Oubliez les jeans pattes d'eph' pour l'instant, même si ça ne serait pas choquant. Cette saison nous plonge dans les années 70, une époque où les idéaux volaient bas, mais les coupes de cheveux étaient dramatiques. Et nos deux héroïnes ne sont pas en reste pour nous offrir leur lot de drames, personnels et existentiels. Lila, toujours aussi insaisissable, continue de naviguer dans les eaux troubles de Naples, un peu comme un requin aux dents longues dans un étang de lucioles.
Elena, quant à elle, essaie de se construire sa propre vie, loin de l'emprise électrique de sa chère amie. Elle cherche l'amour, la réussite, et surtout, un peu de paix. Ce qui, avec Lila dans les parages, est aussi probable que de trouver un pigeon philosophe dans le métro.
Des choix, des amours, des trahisons (évidemment)
On retrouve cette fameuse dynamique : Elena qui admire, qui jalouse, qui se compare sans cesse à Lila. Et Lila, qui semble toujours un coup d'avance, une longueur d'avance, une longueur de jupe d'avance. C'est un ballet incessant de regards, de silences lourds, et de phrases qui pourraient être dites… mais ne le sont pas. Franchement, si on devait jouer au jeu des sous-entendus, on serait ruinés en deux épisodes.

Et puis, il y a les hommes. Ah, les hommes ! Ces pauvres créatures qui se retrouvent pris dans la toile complexe tissée par nos deux femmes. Ils sont soit éblouis, soit perdus, soit un peu des deux. On a envie de leur crier : « Courez, fuyez ! » Mais non, ils restent, fascinés par le chaos organisé de ces deux Napolitaines.
L'Italie, personnage à part entière
L'Italie, cette belle et capricieuse nation, est plus que jamais un personnage à part entière. Les rues vibrantes, la mer scintillante, les repas bruyants… tout cela forme le décor parfait pour leurs amours passionnées, leurs disputes enflammées, et leurs aspirations parfois démesurées. On ressent la chaleur, le bruit, l'énergie de ce pays qui semble refléter l'âme de ses habitantes.

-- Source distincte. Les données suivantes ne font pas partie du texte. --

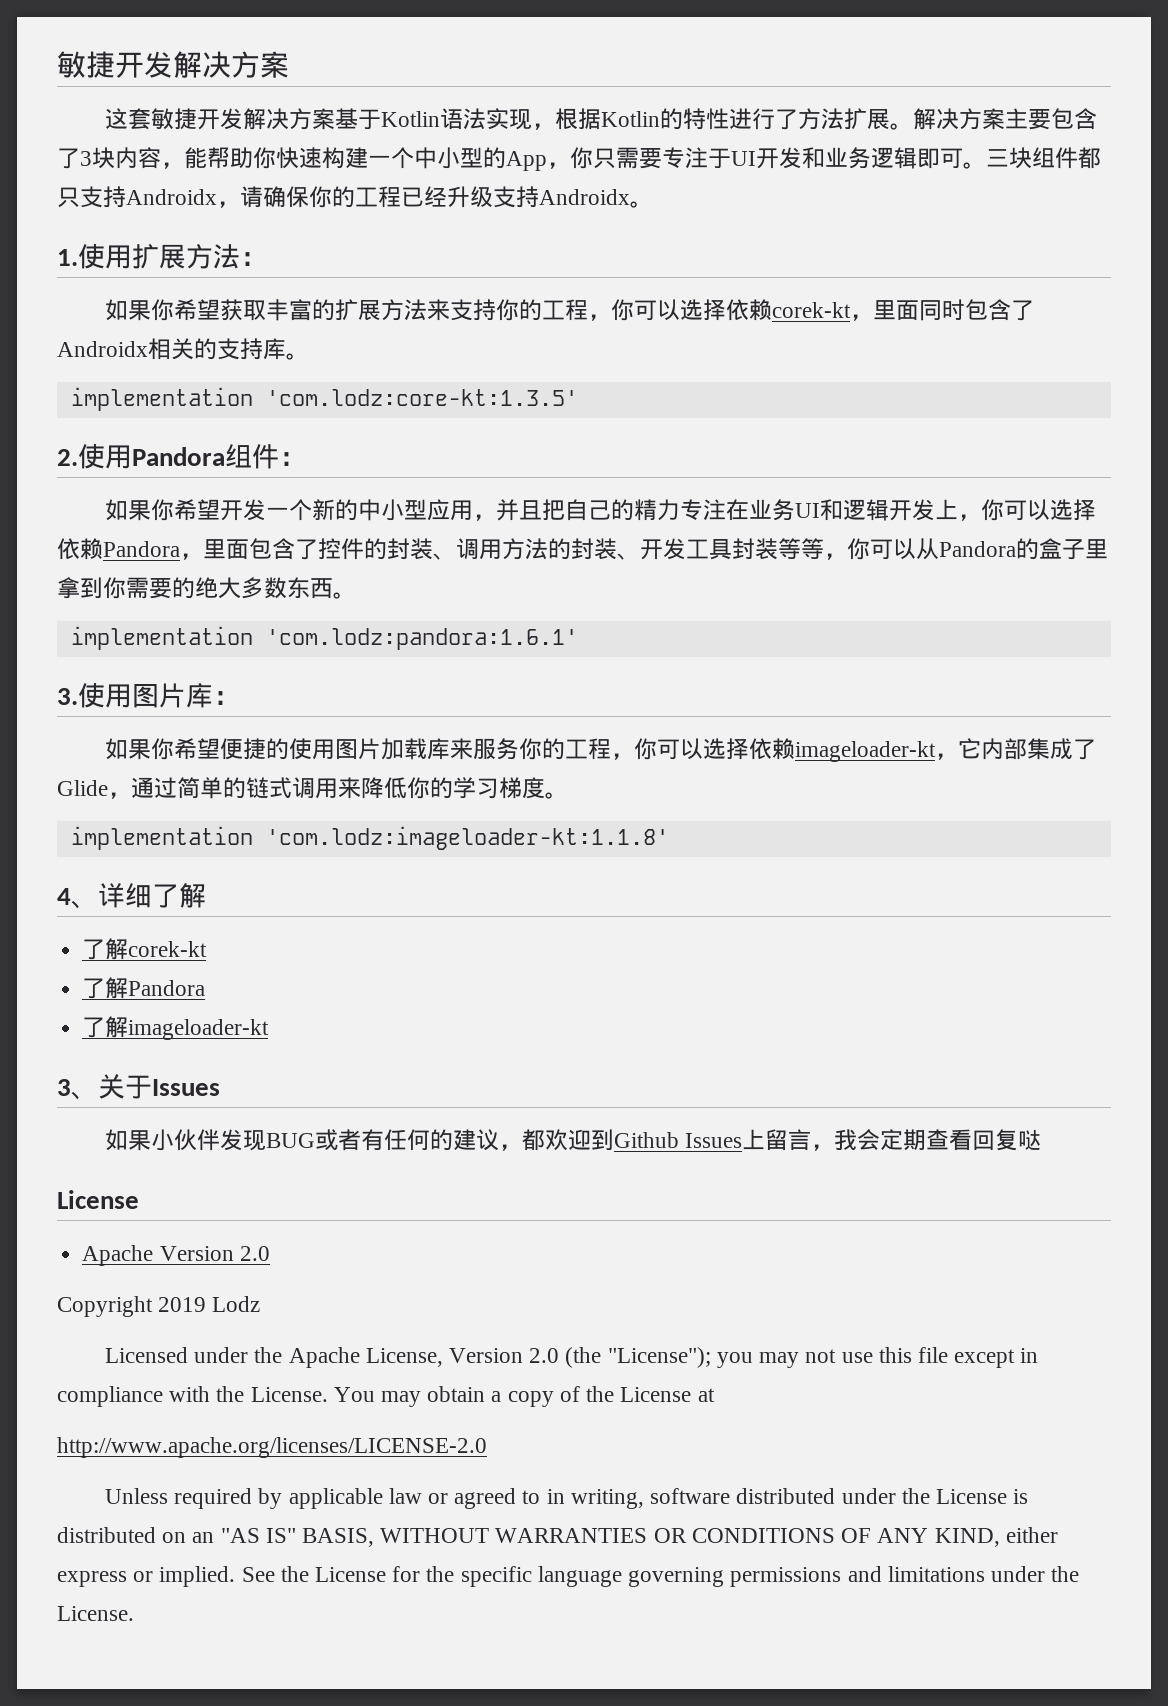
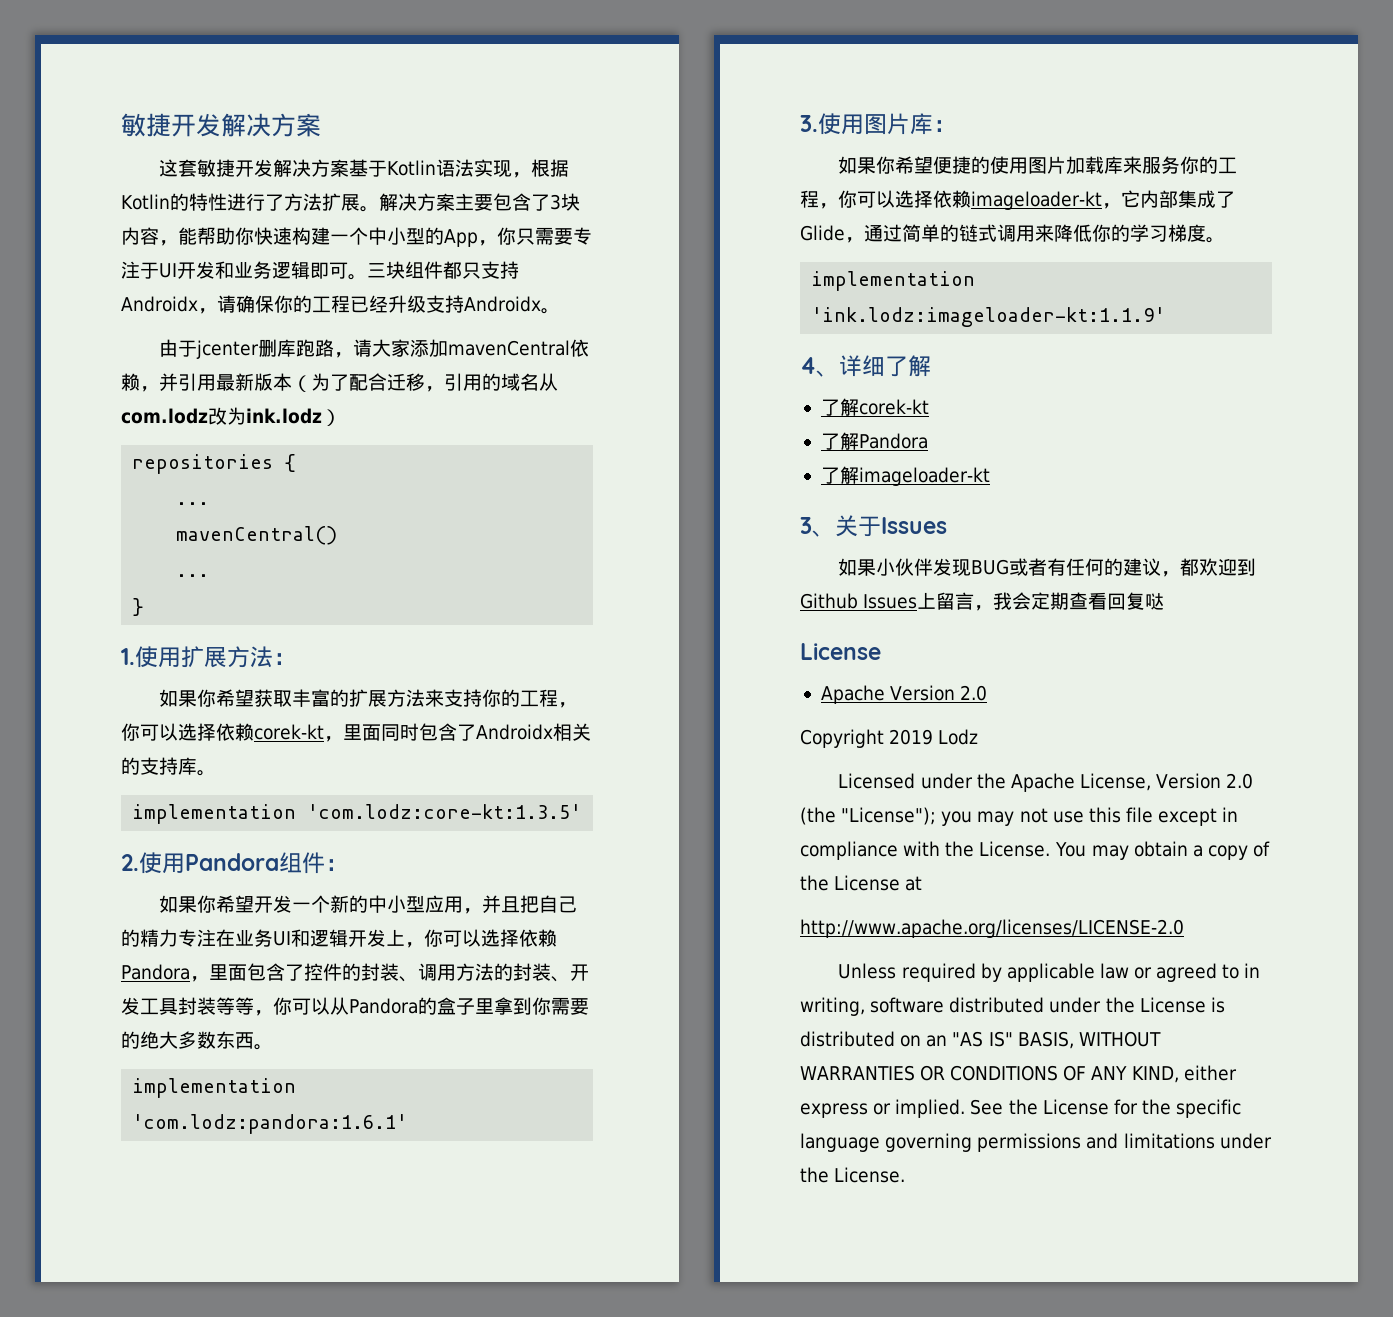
(653, 204) none -> [159,339,590,359] [121,373,558,392] [121,407,341,426] [132,454,297,474] [176,502,210,505] [176,526,338,545] [176,574,210,577] [132,598,145,616] // 由于jcenter删库跑路，请大家添加mavenCentral依赖，并引用最新版本（为了配合迁移，引用的域名从com.lodz改为ink.lodz） // repositories { // ... // mavenCentral() // ... // }
[265,826,669,850] 'com.lodz:imageloader-kt:1.1.8' -> [811,307,1166,327] 'ink.lodz:imageloader-kt:1.1.9'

La série réussit à nous immerger dans cette époque et dans cette culture avec une telle authenticité que l'on se surprend à vouloir y être, même si on sait que la vie de Lila et Elena est loin d'être une partie de plaisir. C'est un peu comme regarder un accident de voiture spectaculaire : on ne peut pas s'empêcher de regarder, tout en se disant qu'on est biencontents de ne pas être dedans.

Alors, verdict ?
Si vous cherchez une série qui vous prend aux tripes, qui vous fait réfléchir sur l'amitié, l'ambition, et les choix qui façonnent une vie, alors oui, L'amie Prodigieuse saison 3 est pour vous. Si vous cherchez une série où tout le monde est gentil et où les problèmes se règlent d'eux-mêmes avec une petite chansonnette, passez votre chemin.
En résumé, préparez-vous à être émus, agacés, fascinés. Et surtout, préparez-vous à vouloir savoir ce qui va se passer ensuite, parce que, comme toujours avec Lila et Elena, on ne s'ennuie jamais. Elles nous prouvent, une fois de plus, que l'amitié, c'est parfois aussi compliqué qu'une recette de cannoli mal exécutée : ça peut être un désastre, mais quand c'est réussi, c'est divin.
Et n'oubliez pas : si jamais vous vous retrouvez à Naples et que vous entendez deux femmes discuter avec passion dans une ruelle, regardez bien… vous pourriez apercevoir l'ombre de Lila et Elena, prêtes à vous entraîner dans leur prochain tourbillon.